## To do
Within the listing below, the lines containing "Pull" are to be counted. Give the number only.
===== Available data =====
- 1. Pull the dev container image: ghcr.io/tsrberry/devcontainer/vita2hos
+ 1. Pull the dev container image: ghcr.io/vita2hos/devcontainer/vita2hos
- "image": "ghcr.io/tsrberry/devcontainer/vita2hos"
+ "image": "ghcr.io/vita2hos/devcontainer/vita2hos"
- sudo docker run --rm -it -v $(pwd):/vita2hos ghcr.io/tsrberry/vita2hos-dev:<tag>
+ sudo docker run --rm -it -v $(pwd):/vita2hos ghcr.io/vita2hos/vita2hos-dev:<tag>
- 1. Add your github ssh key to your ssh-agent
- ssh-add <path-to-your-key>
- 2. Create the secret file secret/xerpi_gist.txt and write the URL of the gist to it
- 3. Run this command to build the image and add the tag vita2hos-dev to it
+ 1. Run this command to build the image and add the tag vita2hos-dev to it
=====
===== Available data =====
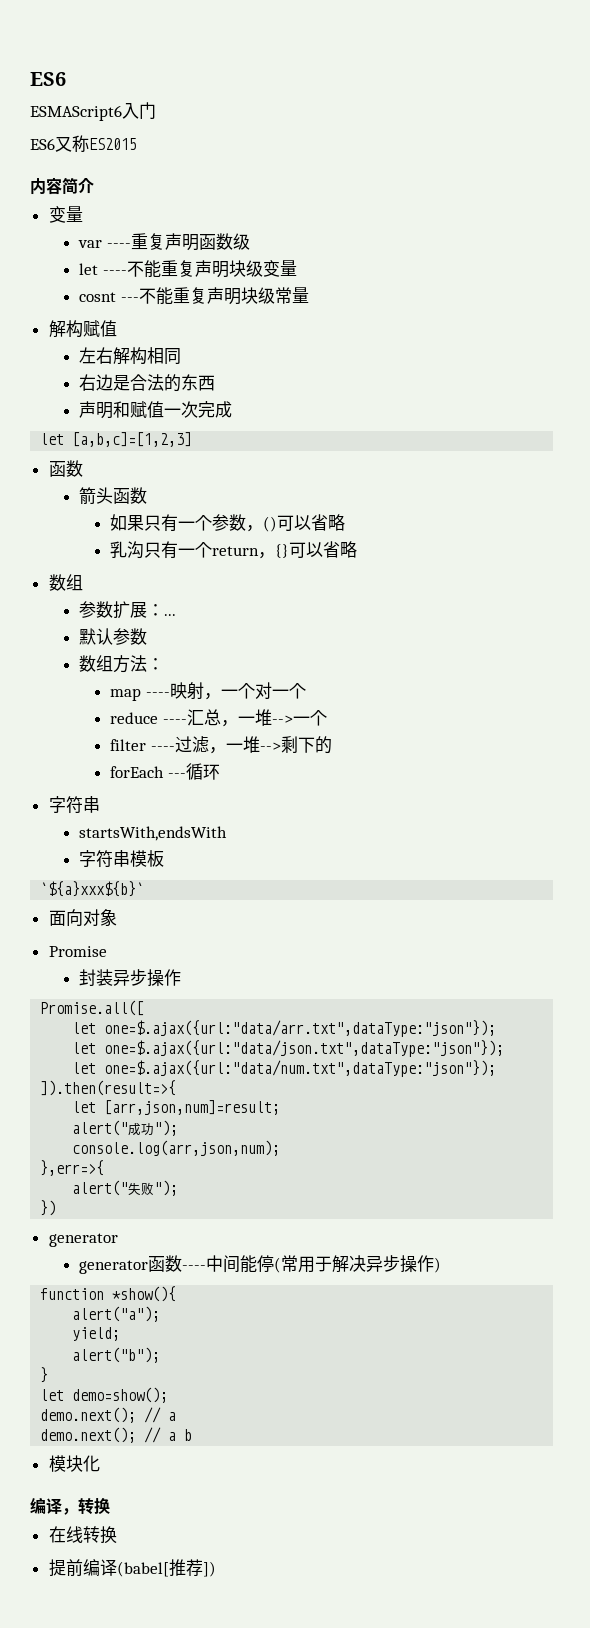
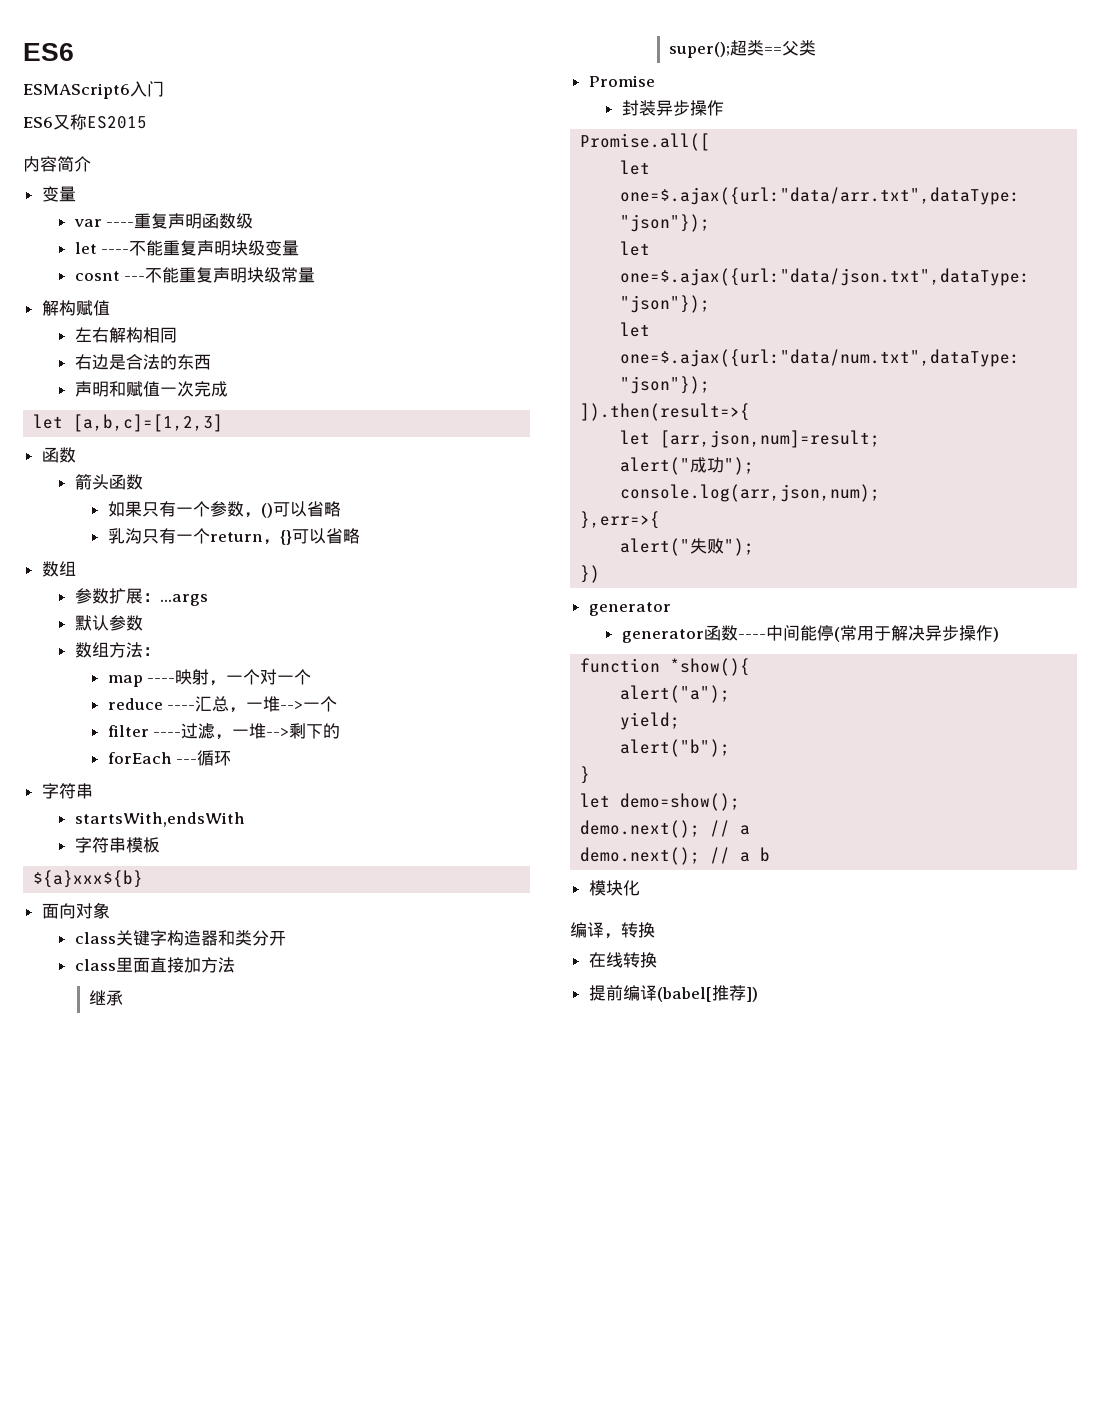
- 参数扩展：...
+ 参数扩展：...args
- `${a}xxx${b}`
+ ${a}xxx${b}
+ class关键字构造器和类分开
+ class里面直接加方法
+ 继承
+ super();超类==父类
=====
## Written answer
2